Take the records below and set down exactly the lines from the one with "height: 24px ->" to the one with "html: none ->", ends included; do not copy the pictures.

_ENTRIES SUPPLIED_:

——

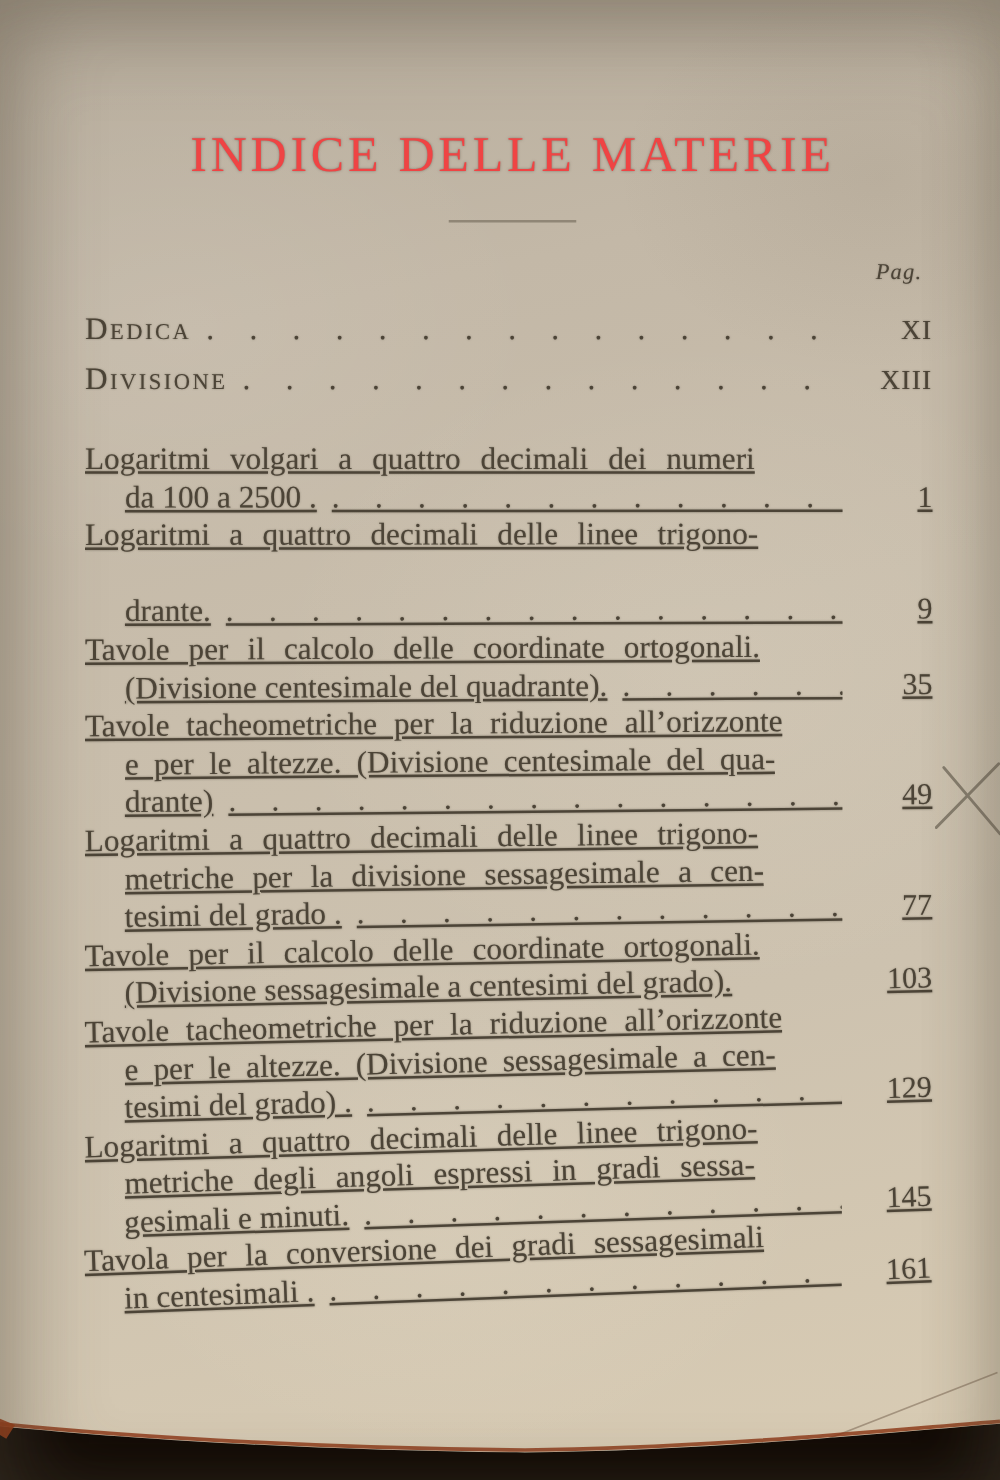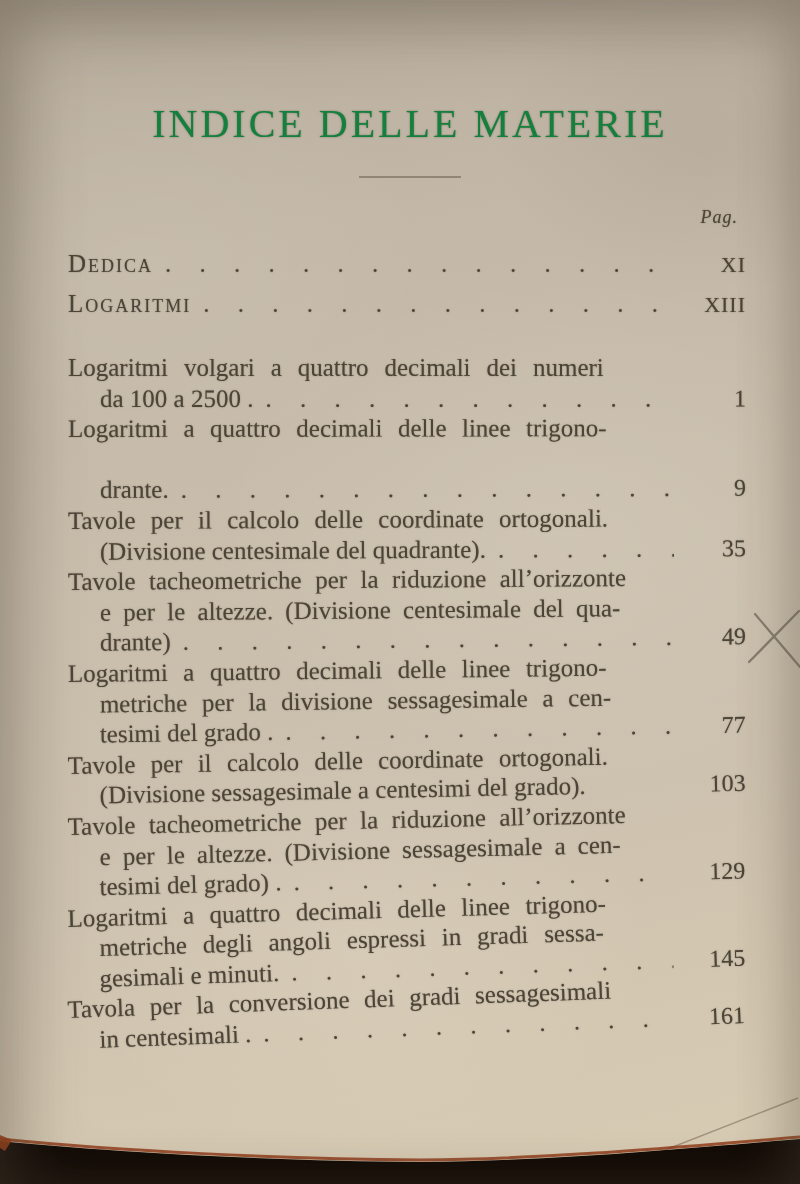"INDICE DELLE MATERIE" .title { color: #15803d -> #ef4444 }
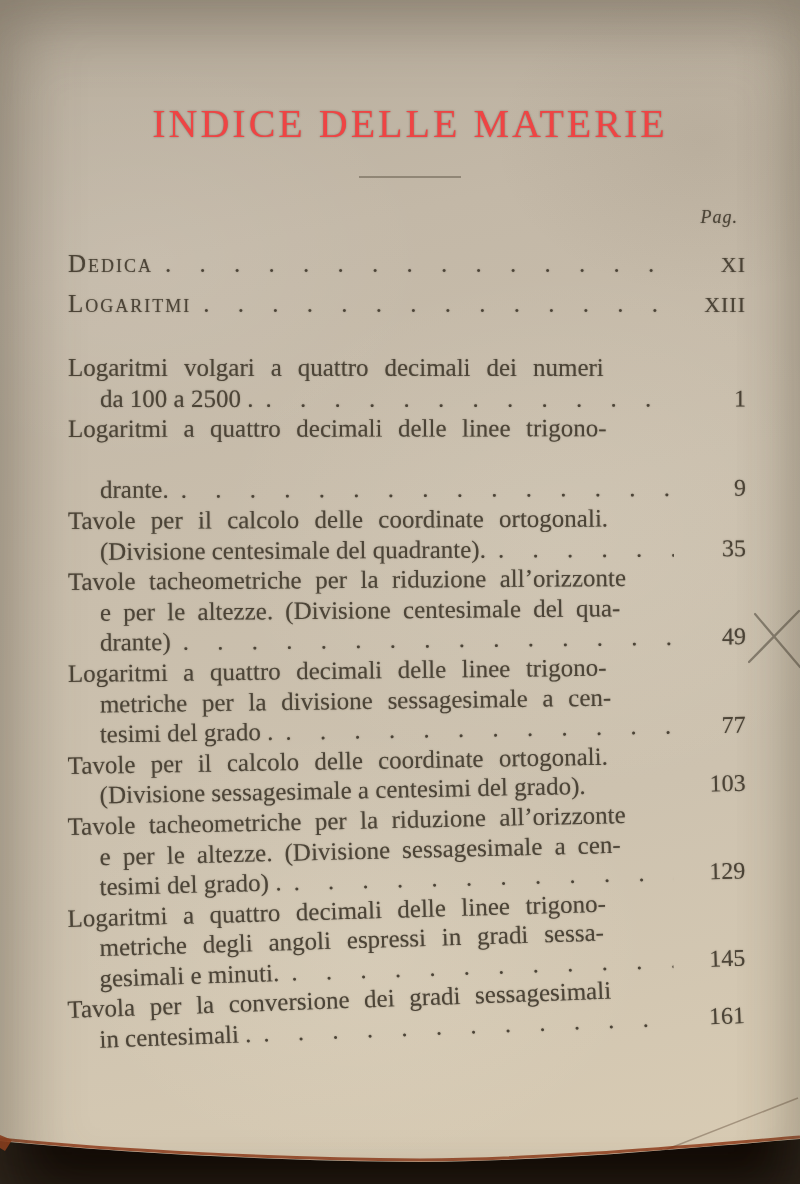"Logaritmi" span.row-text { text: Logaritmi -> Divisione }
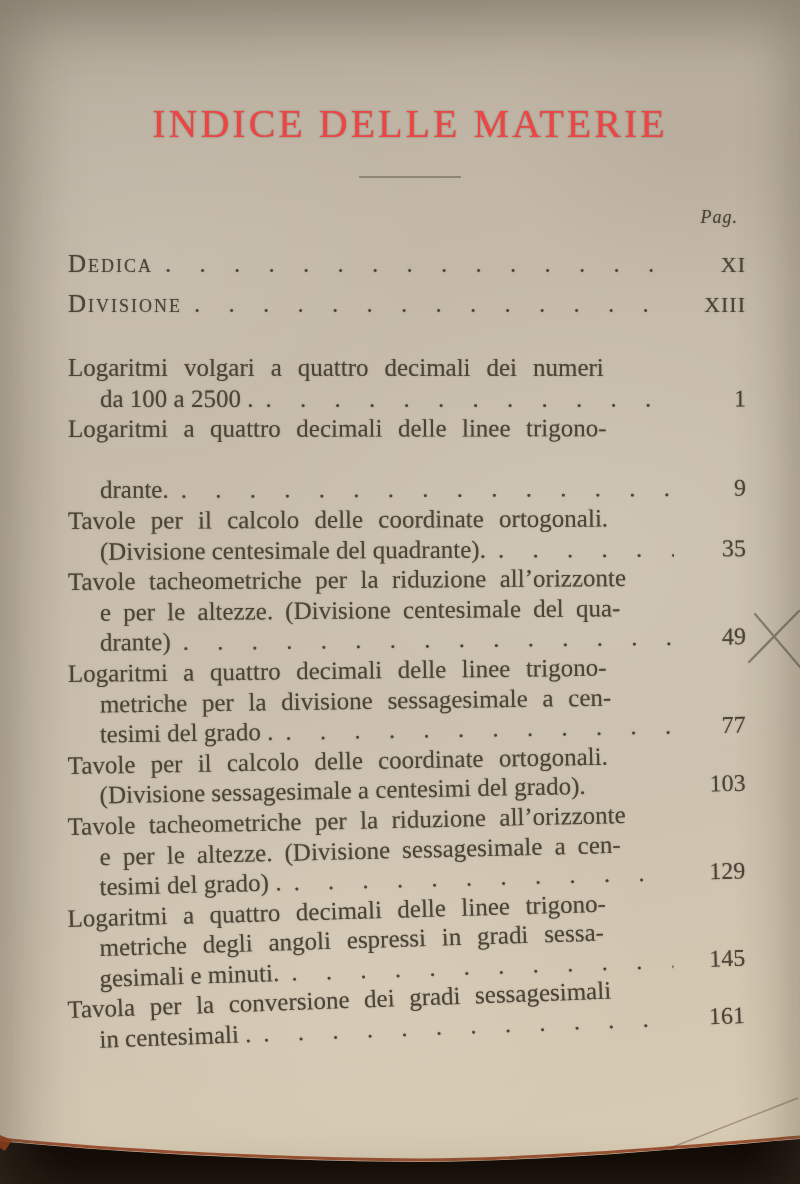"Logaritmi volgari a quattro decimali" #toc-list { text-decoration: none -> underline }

——

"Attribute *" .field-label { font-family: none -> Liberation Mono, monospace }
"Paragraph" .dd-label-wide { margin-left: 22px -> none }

——

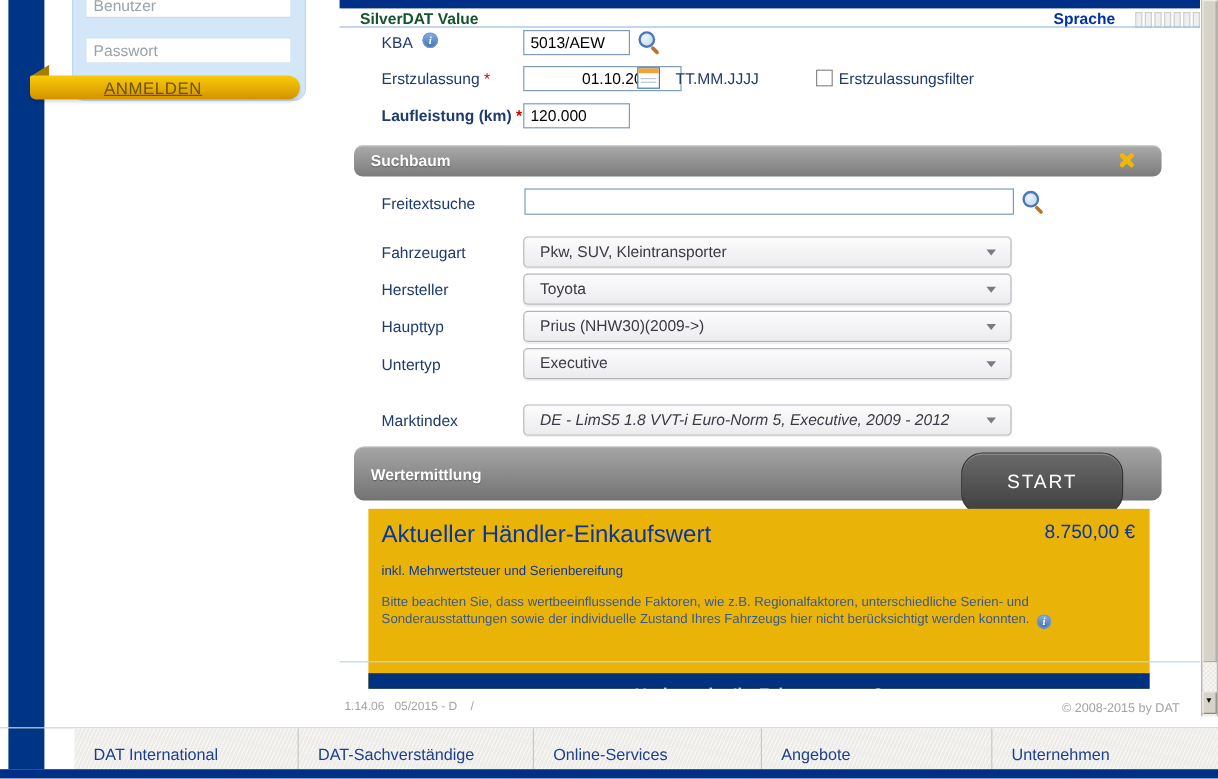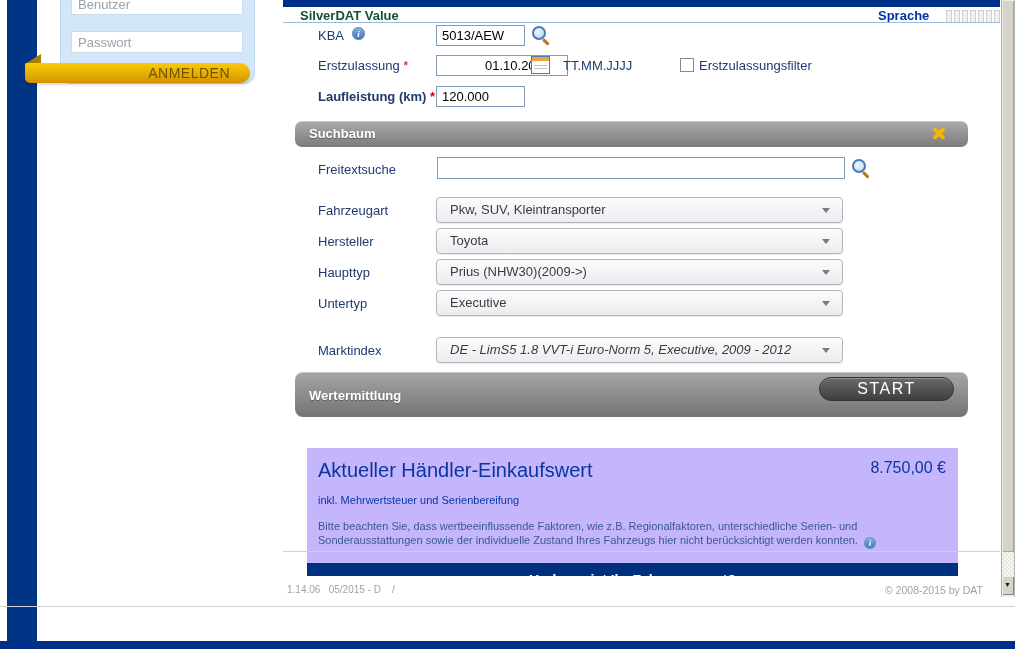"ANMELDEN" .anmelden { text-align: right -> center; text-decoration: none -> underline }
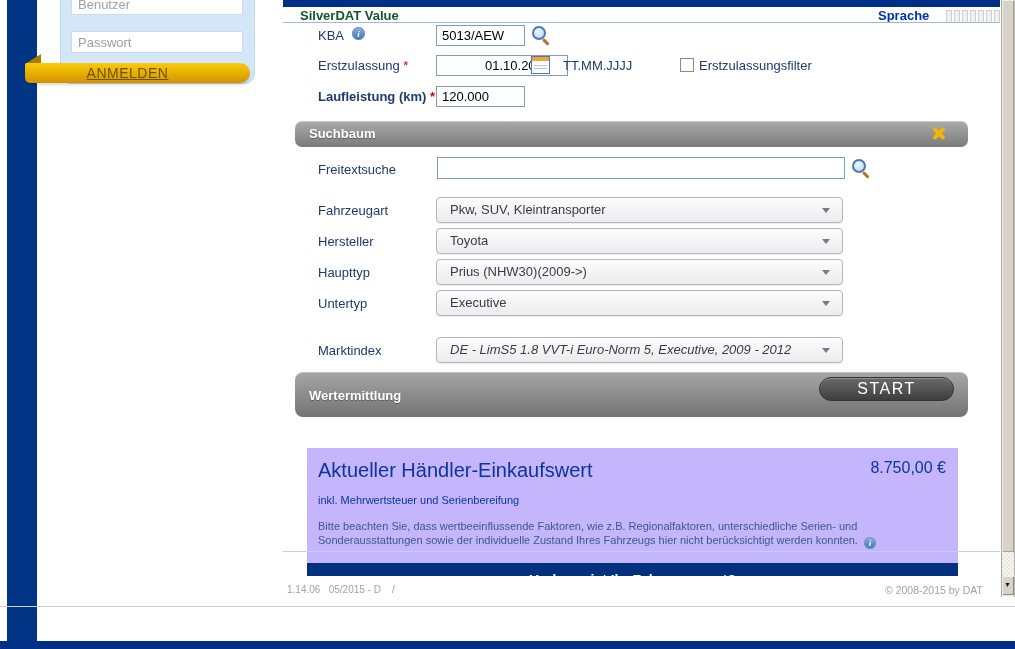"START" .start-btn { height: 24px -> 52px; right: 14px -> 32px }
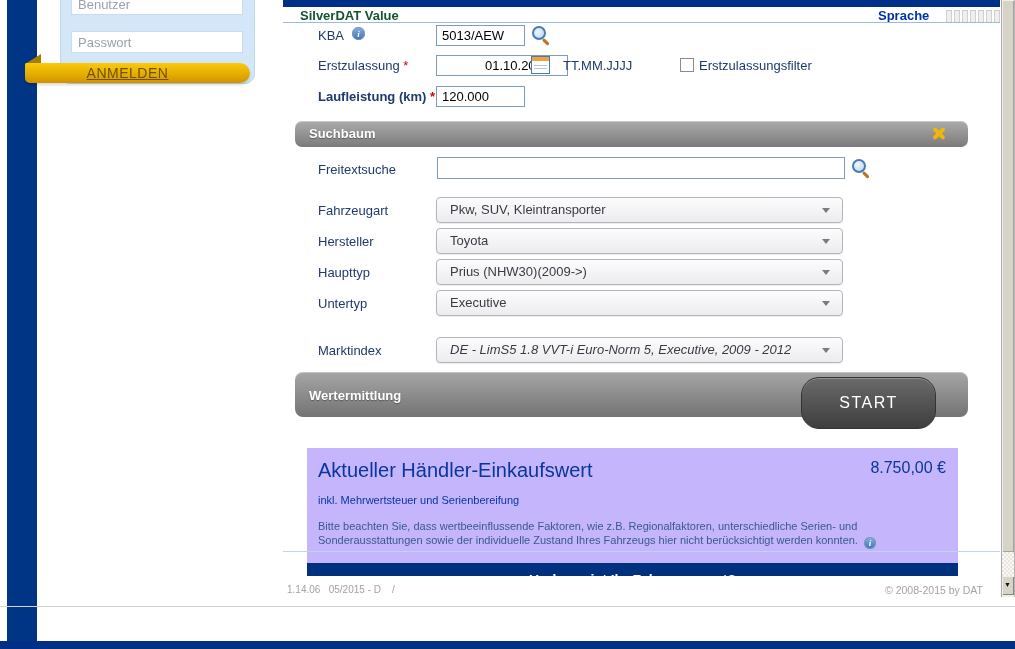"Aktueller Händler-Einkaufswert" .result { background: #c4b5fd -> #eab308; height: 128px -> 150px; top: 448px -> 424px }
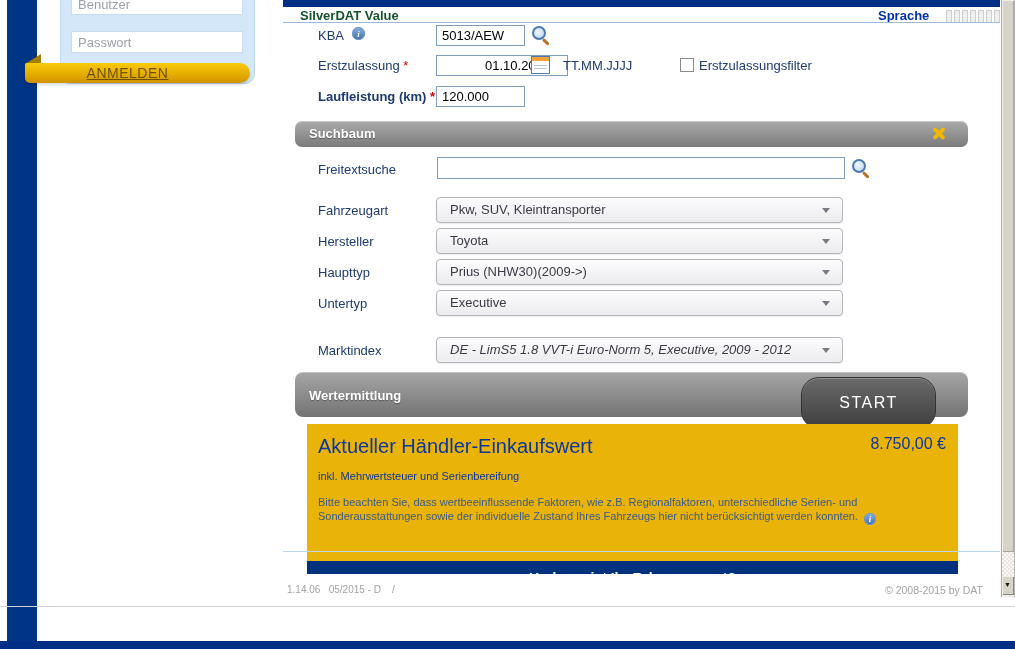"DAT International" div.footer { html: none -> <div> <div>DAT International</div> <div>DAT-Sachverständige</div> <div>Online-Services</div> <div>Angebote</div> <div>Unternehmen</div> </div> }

——

_TASK OUTPUT_:
"START" .start-btn { height: 24px -> 52px; right: 14px -> 32px }
"Aktueller Händler-Einkaufswert" .result { background: #c4b5fd -> #eab308; height: 128px -> 150px; top: 448px -> 424px }
"DAT International" div.footer { html: none -> <div> <div>DAT International</div> <div>DAT-Sachverständige</div> <div>Online-Services</div> <div>Angebote</div> <div>Unternehmen</div> </div> }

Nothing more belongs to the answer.